§ Work request: Below is a set of records. Repeat them verbatim without the pictures.

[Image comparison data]
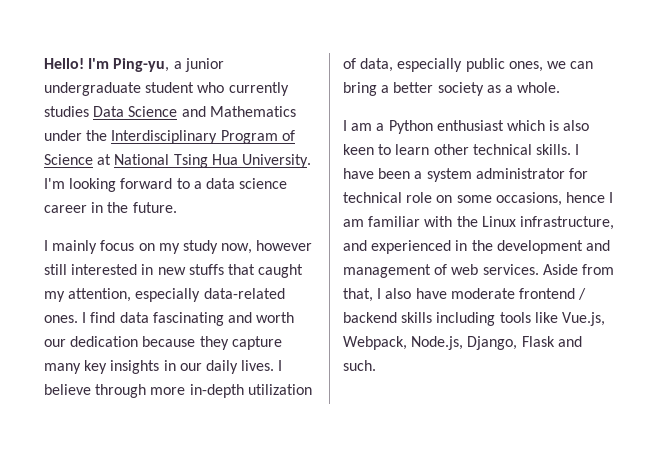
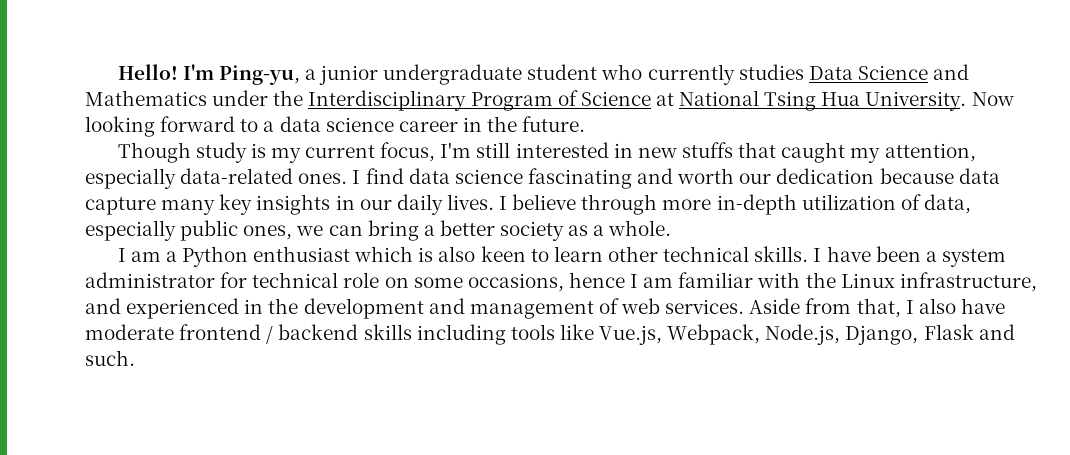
- I'm looking forward to a data science career in the future.
+ Now looking forward to a data science career in the future.
- I mainly focus on my study now, however still interested in new stuffs that caught my attention, especially data-related ones.
+ Though study is my current focus, I'm still interested in new stuffs that caught my attention, especially data-related ones.
- I find data fascinating and worth our dedication because they capture many key insights in our daily lives.
+ I find data science fascinating and worth our dedication because data capture many key insights in our daily lives.

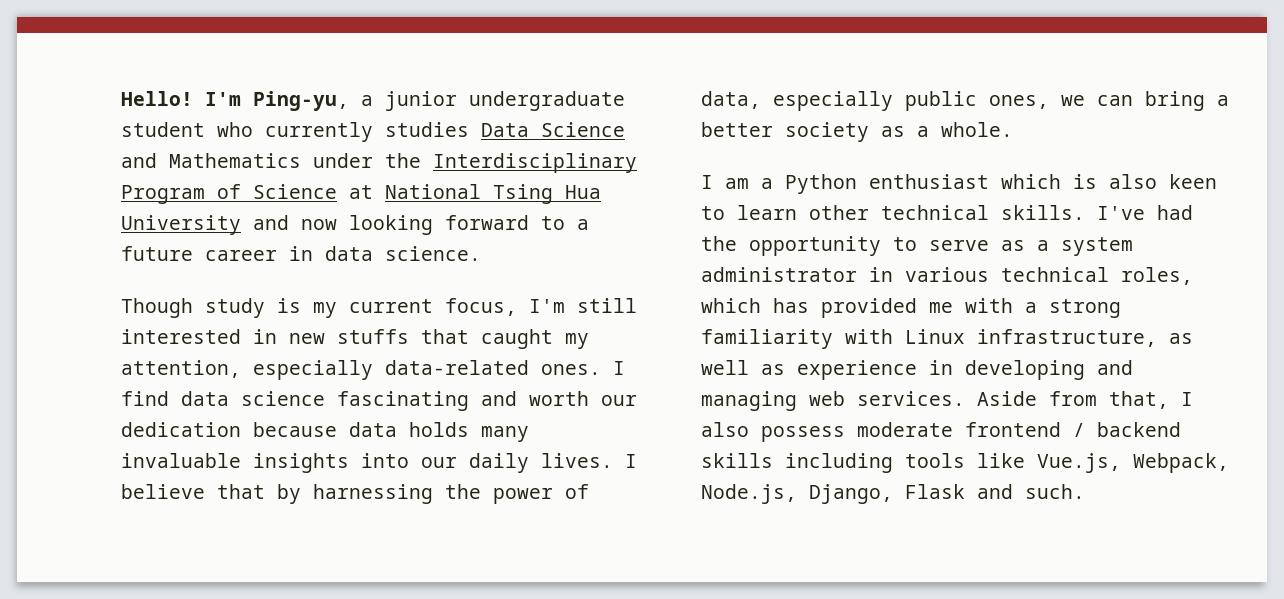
- I'm Ping-yu, a junior undergraduate student who currently studies Data Science and Mathematics under the Interdisciplinary Program of Science at National Tsing Hua University. Now looking forward to a data science career in the future.
+ I'm Ping-yu, a junior undergraduate student who currently studies Data Science and Mathematics under the Interdisciplinary Program of Science at National Tsing Hua University and now looking forward to a future career in data science.
- I find data science fascinating and worth our dedication because data capture many key insights in our daily lives.
+ I find data science fascinating and worth our dedication because data holds many invaluable insights into our daily lives.
- I believe through more in-depth utilization of data, especially public ones, we can bring a better society as a whole.
+ I believe that by harnessing the power of data, especially public ones, we can bring a better society as a whole.
- I have been a system administrator for technical role on some occasions, hence I am familiar with the Linux infrastructure, and experienced in the development and management of web services.
+ I've had the opportunity to serve as a system administrator in various technical roles, which has provided me with a strong familiarity with Linux infrastructure, as well as experience in developing and managing web services.
- Aside from that, I also have moderate frontend / backend skills including tools like Vue.js, Webpack, Node.js, Django, Flask and such.
+ Aside from that, I also possess moderate frontend / backend skills including tools like Vue.js, Webpack, Node.js, Django, Flask and such.

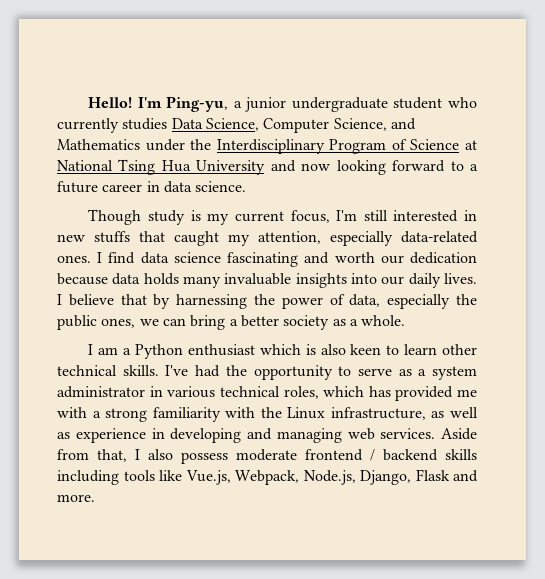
- I'm Ping-yu, a junior undergraduate student who currently studies Data Science and Mathematics under the Interdisciplinary Program of Science at National Tsing Hua University and now looking forward to a future career in data science.
+ I'm Ping-yu, a junior undergraduate student who currently studies Data Science, Computer Science, and Mathematics under the Interdisciplinary Program of Science at National Tsing Hua University and now looking forward to a future career in data science.
- I believe that by harnessing the power of data, especially public ones, we can bring a better society as a whole.
+ I believe that by harnessing the power of data, especially the public ones, we can bring a better society as a whole.
- I've had the opportunity to serve as a system administrator in various technical roles, which has provided me with a strong familiarity with Linux infrastructure, as well as experience in developing and managing web services.
+ I've had the opportunity to serve as a system administrator in various technical roles, which has provided me with a strong familiarity with the Linux infrastructure, as well as experience in developing and managing web services.
- Aside from that, I also possess moderate frontend / backend skills including tools like Vue.js, Webpack, Node.js, Django, Flask and such.
+ Aside from that, I also possess moderate frontend / backend skills including tools like Vue.js, Webpack, Node.js, Django, Flask and more.

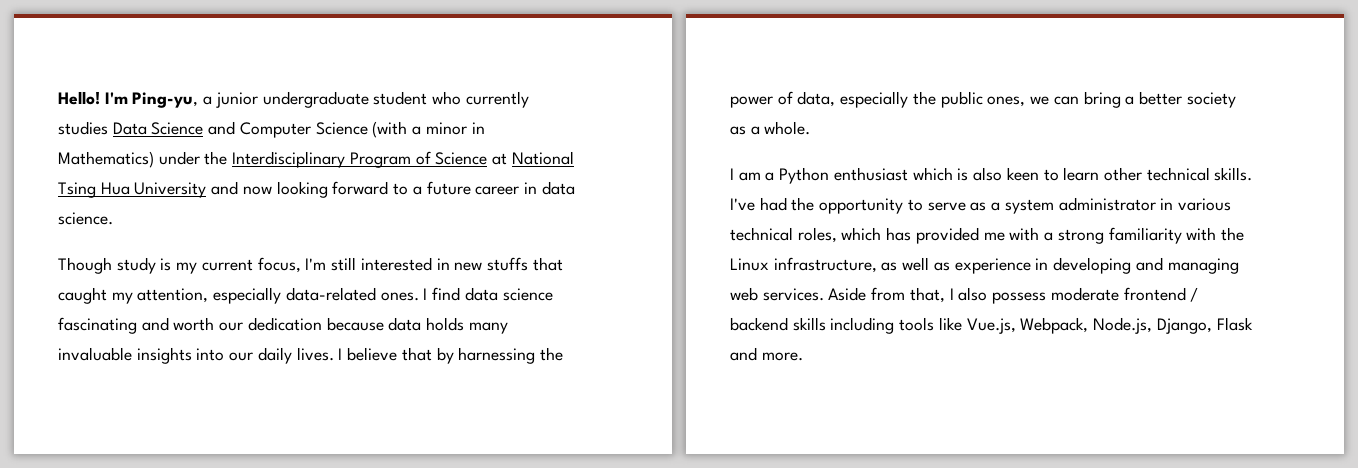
- I'm Ping-yu, a junior undergraduate student who currently studies Data Science, Computer Science, and Mathematics under the Interdisciplinary Program of Science at National Tsing Hua University and now looking forward to a future career in data science.
+ I'm Ping-yu, a junior undergraduate student who currently studies Data Science and Computer Science (with a minor in Mathematics) under the Interdisciplinary Program of Science at National Tsing Hua University and now looking forward to a future career in data science.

§ Written reply:
- I'm looking forward to a data science career in the future.
+ Now looking forward to a data science career in the future.
- I mainly focus on my study now, however still interested in new stuffs that caught my attention, especially data-related ones.
+ Though study is my current focus, I'm still interested in new stuffs that caught my attention, especially data-related ones.
- I find data fascinating and worth our dedication because they capture many key insights in our daily lives.
+ I find data science fascinating and worth our dedication because data capture many key insights in our daily lives.

- I'm Ping-yu, a junior undergraduate student who currently studies Data Science and Mathematics under the Interdisciplinary Program of Science at National Tsing Hua University. Now looking forward to a data science career in the future.
+ I'm Ping-yu, a junior undergraduate student who currently studies Data Science and Mathematics under the Interdisciplinary Program of Science at National Tsing Hua University and now looking forward to a future career in data science.
- I find data science fascinating and worth our dedication because data capture many key insights in our daily lives.
+ I find data science fascinating and worth our dedication because data holds many invaluable insights into our daily lives.
- I believe through more in-depth utilization of data, especially public ones, we can bring a better society as a whole.
+ I believe that by harnessing the power of data, especially public ones, we can bring a better society as a whole.
- I have been a system administrator for technical role on some occasions, hence I am familiar with the Linux infrastructure, and experienced in the development and management of web services.
+ I've had the opportunity to serve as a system administrator in various technical roles, which has provided me with a strong familiarity with Linux infrastructure, as well as experience in developing and managing web services.
- Aside from that, I also have moderate frontend / backend skills including tools like Vue.js, Webpack, Node.js, Django, Flask and such.
+ Aside from that, I also possess moderate frontend / backend skills including tools like Vue.js, Webpack, Node.js, Django, Flask and such.

- I'm Ping-yu, a junior undergraduate student who currently studies Data Science and Mathematics under the Interdisciplinary Program of Science at National Tsing Hua University and now looking forward to a future career in data science.
+ I'm Ping-yu, a junior undergraduate student who currently studies Data Science, Computer Science, and Mathematics under the Interdisciplinary Program of Science at National Tsing Hua University and now looking forward to a future career in data science.
- I believe that by harnessing the power of data, especially public ones, we can bring a better society as a whole.
+ I believe that by harnessing the power of data, especially the public ones, we can bring a better society as a whole.
- I've had the opportunity to serve as a system administrator in various technical roles, which has provided me with a strong familiarity with Linux infrastructure, as well as experience in developing and managing web services.
+ I've had the opportunity to serve as a system administrator in various technical roles, which has provided me with a strong familiarity with the Linux infrastructure, as well as experience in developing and managing web services.
- Aside from that, I also possess moderate frontend / backend skills including tools like Vue.js, Webpack, Node.js, Django, Flask and such.
+ Aside from that, I also possess moderate frontend / backend skills including tools like Vue.js, Webpack, Node.js, Django, Flask and more.

- I'm Ping-yu, a junior undergraduate student who currently studies Data Science, Computer Science, and Mathematics under the Interdisciplinary Program of Science at National Tsing Hua University and now looking forward to a future career in data science.
+ I'm Ping-yu, a junior undergraduate student who currently studies Data Science and Computer Science (with a minor in Mathematics) under the Interdisciplinary Program of Science at National Tsing Hua University and now looking forward to a future career in data science.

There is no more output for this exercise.